9. Hoffa Goes To Jail - Jack Nicholson and Danny DeVito in "Hoffa". Hoffa gets indicted by Bobby Kennedy and they send him off to jail. The scene plays out, as the police van drives the two men through the snowy woods. The next scene begins with some truck drivers sipping coffee, then noticing the approaching police van. Inside the van, Hoffa notices them as well, and then we pull back to reveal the entire stretch of road, leading up to the prison, is lined completely with parked tractor trailers. Teamsters all cheering and clapping for their hero Jimmy Hoffa, wishing him off as he is sent to prison.
8. "Oh, Captain, my Captain!" - The final moments of "Dead Poets Society". Robin Williams is being dismissed as a teacher from a prestigious private school, for giving the kids just a little too much enlightenment in an otherwise bleak class year. And as he is exiting the crowded class room with his belongings, one by one, his former students climb a top their desks, and utter the chant of respect he taught them. "Oh, Captain, my Captain." And once nearly every student is standing on top of their desks, Professor Keating replies, "Thank you, boys. Thank you."
I think the first time I fully saw this movie, I walked into the kitchen where my mom was cooking dinner, and in trying to describe the movie, I broke down and soon couldn't talk sensibly. I think I made her so uncomfortable, that she had to edge her way out of the room. Dinner was burned that night.
7. "I wanna be a man again..." - Tom Cruise in one of his best performances, as the real life vet Ron Kovic, shot in Vietnam and paralyzed from the waist down. While this movie is charged with a ton of emotion, there's one moment in particular that just tears me up. Cruise, after a drunken fit at a local bar, returns home wasted and chanting about the war. He begins a religious-fueled argument with his mother, and is soon yelling at the entire neighborhood. When he finally calms down later and seeps into a drunken depression, his father carries him into bed. And tucking him in, the man pleads with his son, "Ronny, tell me what to do? What do you want?" To which Cruise responds, "I wanna be a man again. Who's gonna love me now, Dad? Who's gonna love me?" I can't imagine anguish such as this.

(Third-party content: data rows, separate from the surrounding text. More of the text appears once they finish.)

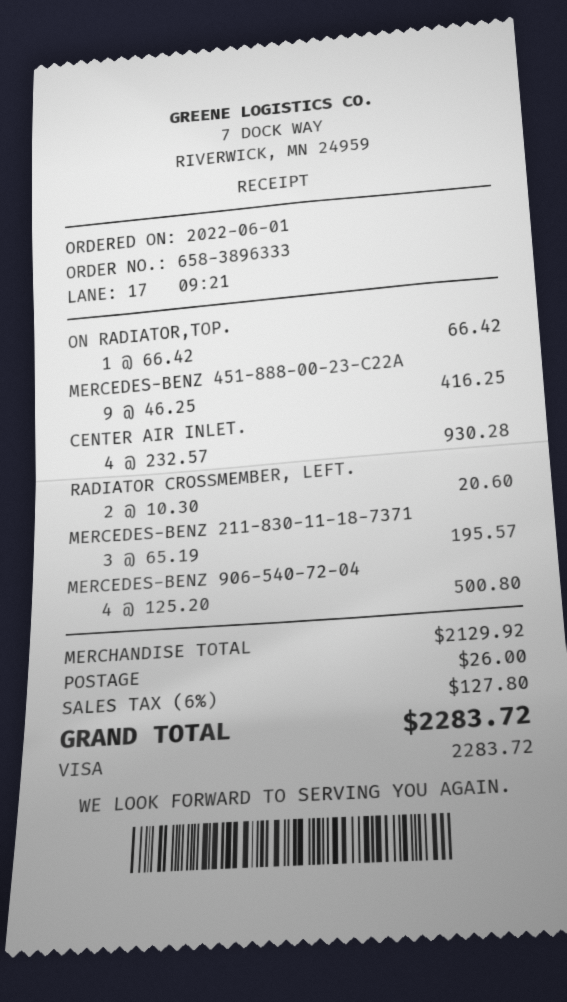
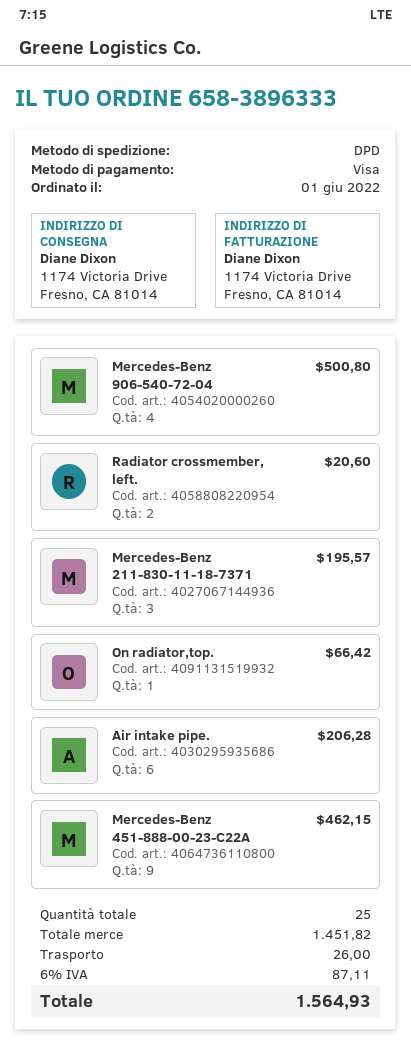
MERCEDES-BENZ 451-888-00-23-C22A: 9 for 416.25 -> 9 for 462.15
CENTER AIR INLET.: 4 for 930.28 -> none
Air intake pipe.: none -> 6 for 206.28
subtotal: 2129.92 -> 1451.82
tax: 6% = 127.80 -> 6% = 87.11
total: 2283.72 -> 1564.93

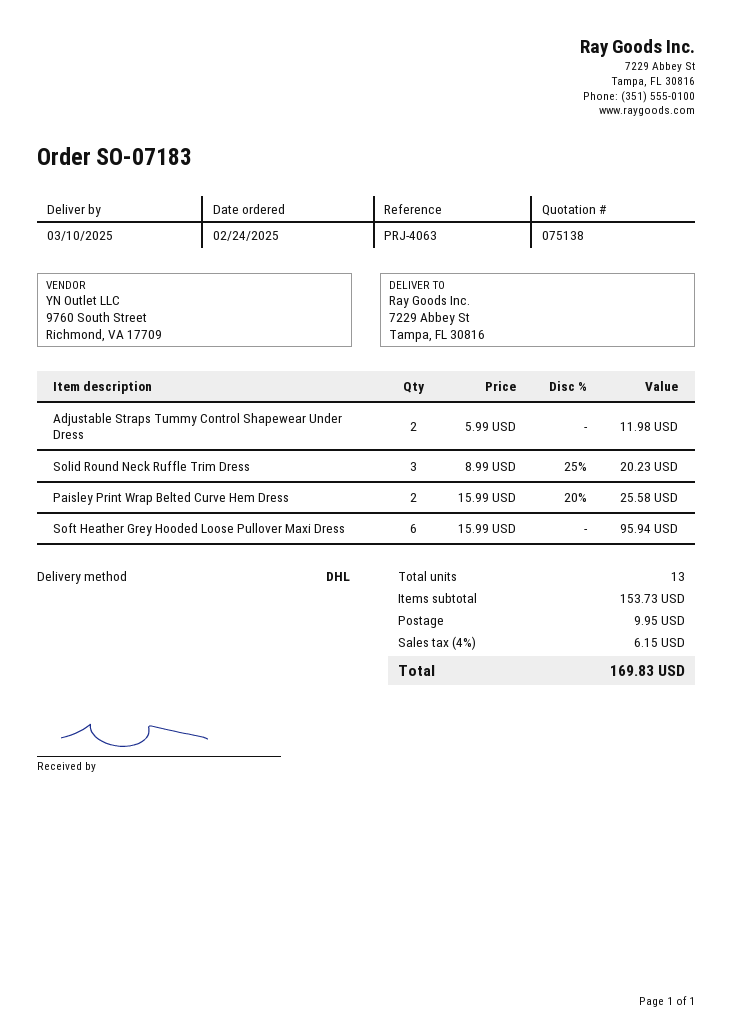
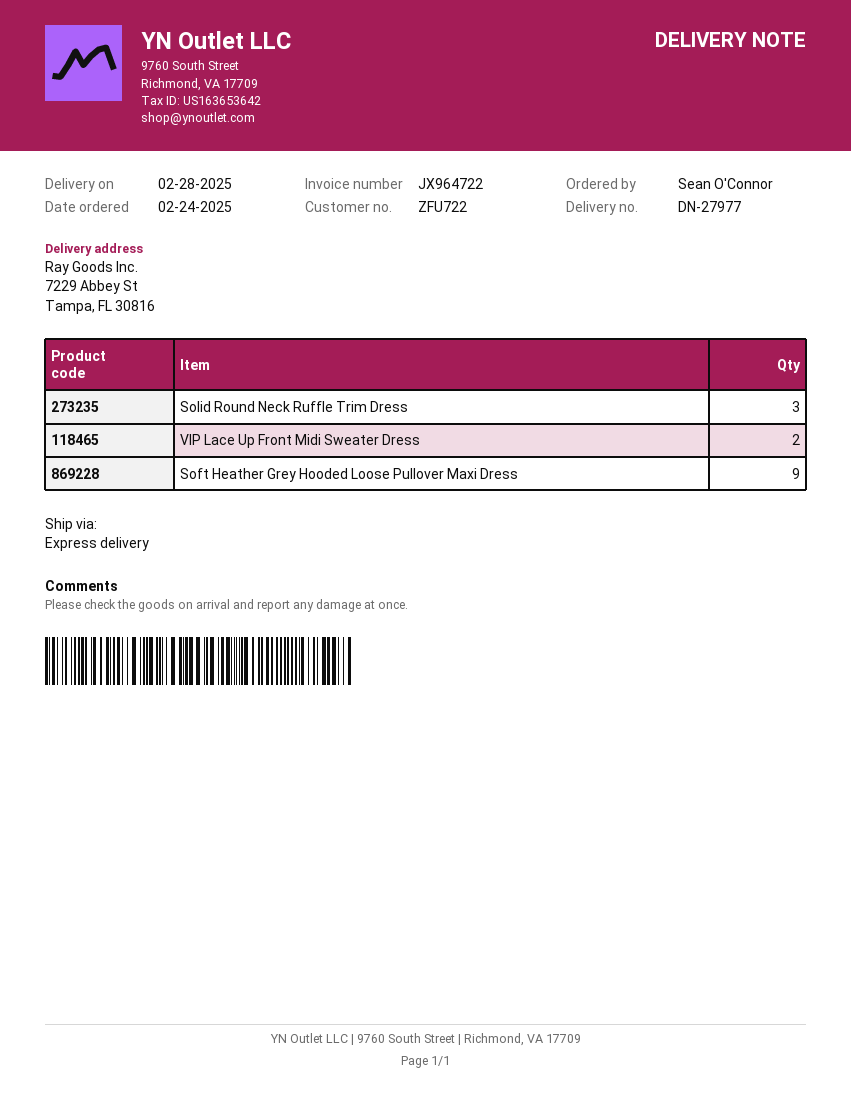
delivery date: 2025-03-10 -> 2025-02-28
shipping method: DHL -> express
Adjustable Straps Tummy Control Shapewear Under Dress: 2 -> none
Paisley Print Wrap Belted Curve Hem Dress: 2 -> none
Soft Heather Grey Hooded Loose Pullover Maxi Dress: 6 -> 9
VIP Lace Up Front Midi Sweater Dress: none -> 2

6. Will Smith Gets A Job - Wow, I hate that I have to list this one. And I'm only listing it because I need to fill this list (listy, list, list), and I'm also drawing a brainfart. But yes, "The Pursuit Of Happyness" got me. Goddamn it did. And I knew it would. But watching this poor soul try to get this job the whole movie. And all the shit he goes through. That when it finally happens in the end, and there's that moment of him leaving the interview, walking onto the crowded Manhattan sidewalk, and trying to hold it in, but slowly breaking down into tears of victory, clapping his hands over his head. It's just such a real moment. It's the way people really cry. And it made me cry too. Well played, fresh prince. Well played indeed.
5. Chick Flicks - Okay, let's just get these out of the way. Yes, "Beaches", "Fried Green Tomatoes" and any other movie with Sally Field probably made me cry. I know "Beaches" did. I think it was when Barbara Hershey croaks, and Midler's song cues over the end credits. This might've been my first wussy moment at a movie. Maybe even before "Boyz In The Hood".

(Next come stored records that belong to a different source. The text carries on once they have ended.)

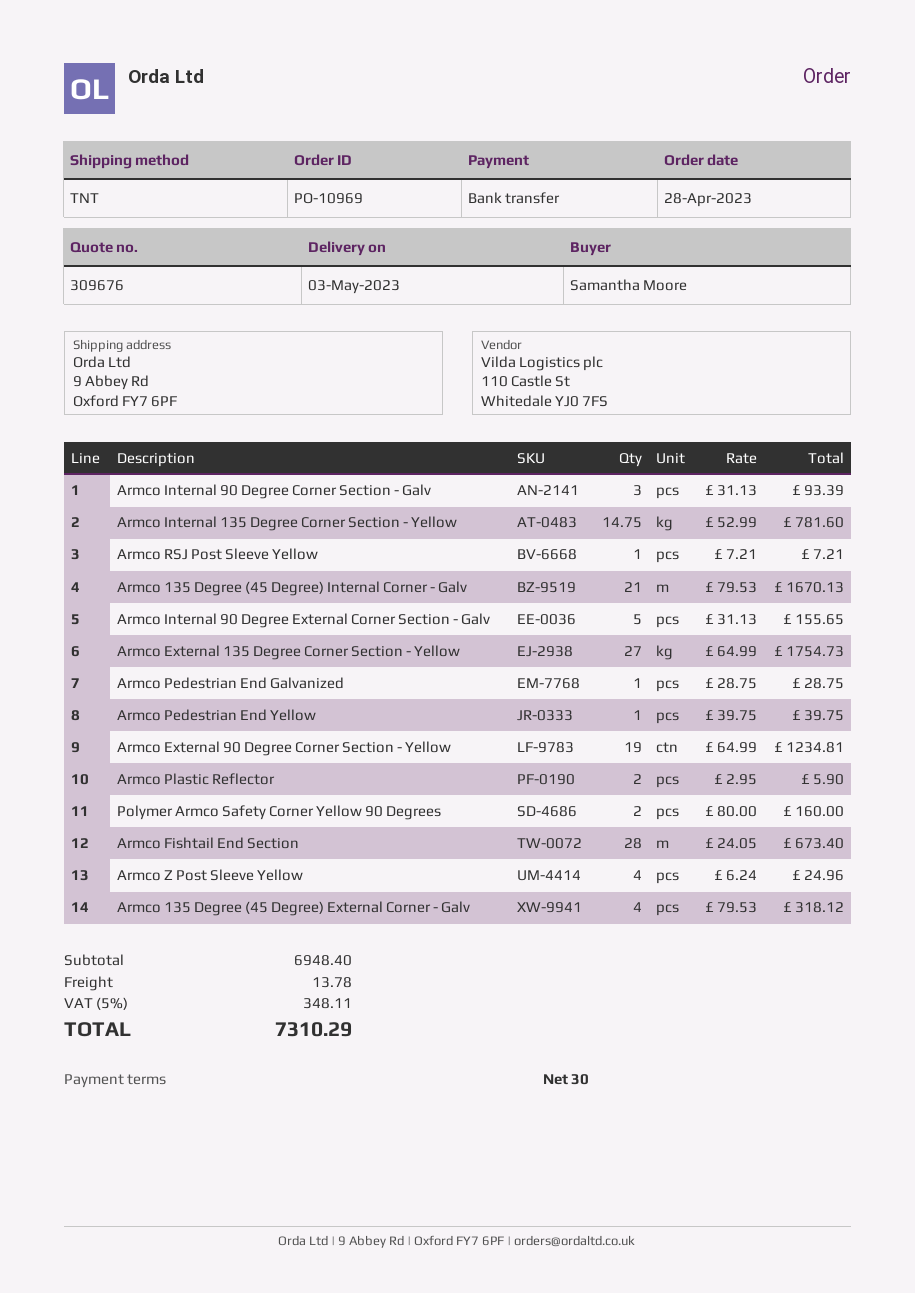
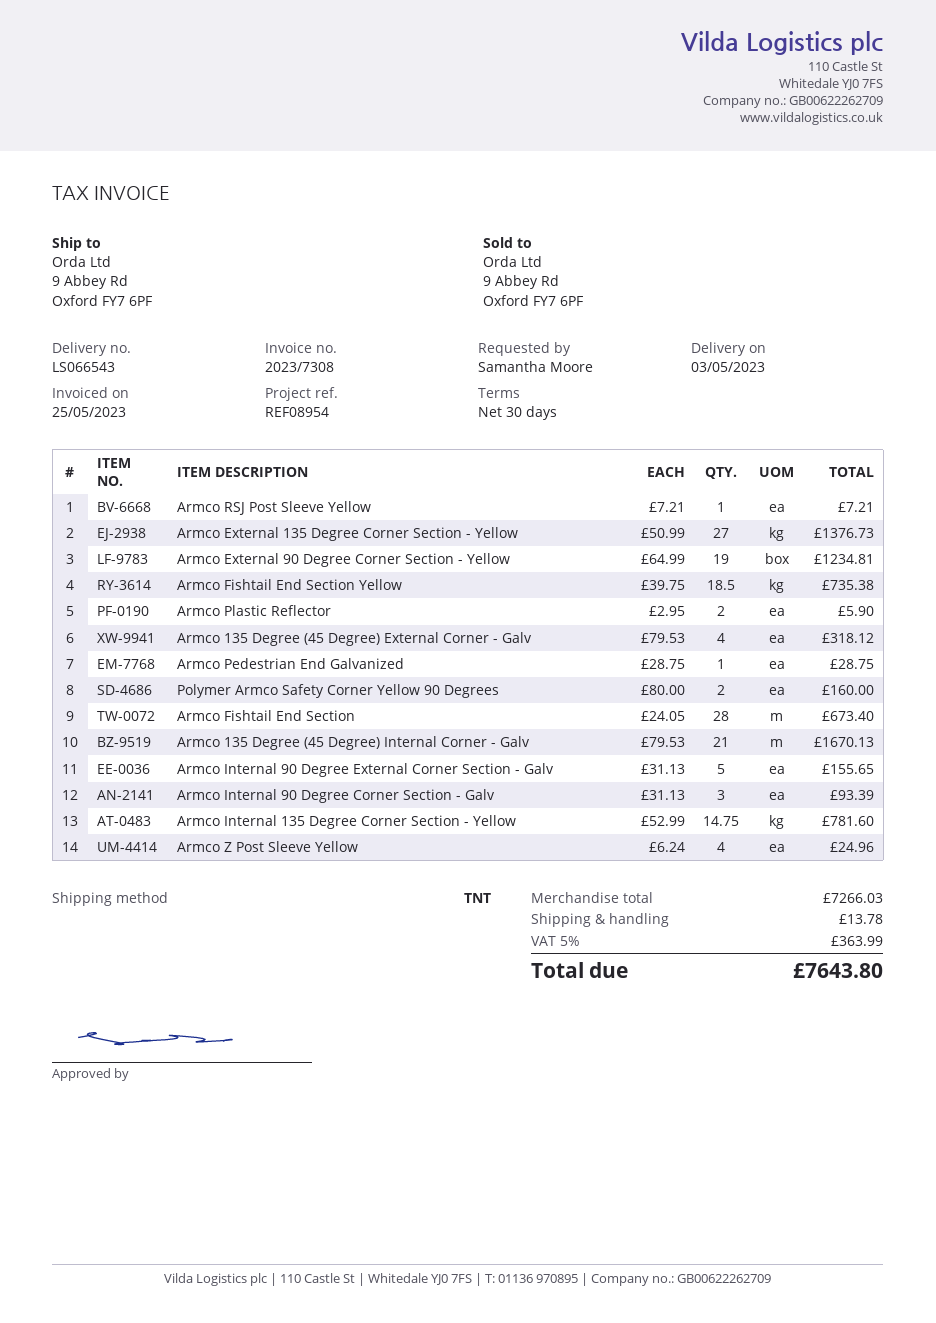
Armco External 135 Degree Corner Section - Yellow: 27 x 64.99 = 1754.73 -> 27 x 50.99 = 1376.73
Armco Pedestrian End Yellow: 1 x 39.75 = 39.75 -> none
Armco Fishtail End Section Yellow: none -> 18.5 x 39.75 = 735.38
subtotal: 6948.40 -> 7266.03
tax: 5% = 348.11 -> 5% = 363.99
total: 7310.29 -> 7643.80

4. Clapping For Cuba - Another Cruiser moment enters the list. Yes, "Jerry Maguire". Feel-good-fluffiness at its best. Now, I know you're all thinking you know which moment busts me up in this one. Maybe something with the funny looking kid saying how much he loves Jerry. Or some moment where a moving Bruce Springsteen song plays. But nope. It's that moment at the end. That entire sequence really.

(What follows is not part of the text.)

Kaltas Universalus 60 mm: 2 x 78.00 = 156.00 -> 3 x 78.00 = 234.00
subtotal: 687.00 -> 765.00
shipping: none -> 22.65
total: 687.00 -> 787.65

The sequence first begins with Cuba in the locker room after winning the game. He's surrounded by reporters, hollering into the phone to his wife. And he sees Jerry, the agent and friend who helped him get where he is. And they share this quiet moment. I think Jerry points at him, and Cruise just continues to clap for him, fighting back the tears. The sequence continues with Cruise realizing where he's got to be, and fleeing the locker room. Then, the quintessential Cruise moment: He runs. This time in slow-motion. He runs all the way to Renee's house. And this next one's the tearjerker moment: Cruise enters the living room, filled with middle-aged, depressed, man-hating women. And knowing how awkward the moment is, he still decides to just go for it. "You... complete... me". Sure, laugh. It's such a cliche moment by now. But watch the scene again. And notice how good his acting is as he forces the line out, looking so overwhelmed by passion. If I ever have a moment like this with a woman... I'll run for president.
3. Charlize Says Goodbye At A Bus Stop - "Monster". This movie was just filled with so much good debut direction, acting and score. But it all builds to his moment where Charlize is saying goodbye to Ricci. Forcing her to get on a bus, as she knows they have to separate. And no, my tears in this scene have nothing to do with Ricci and her moon-faced mullet. It's all about Charlize's acting. Killed me.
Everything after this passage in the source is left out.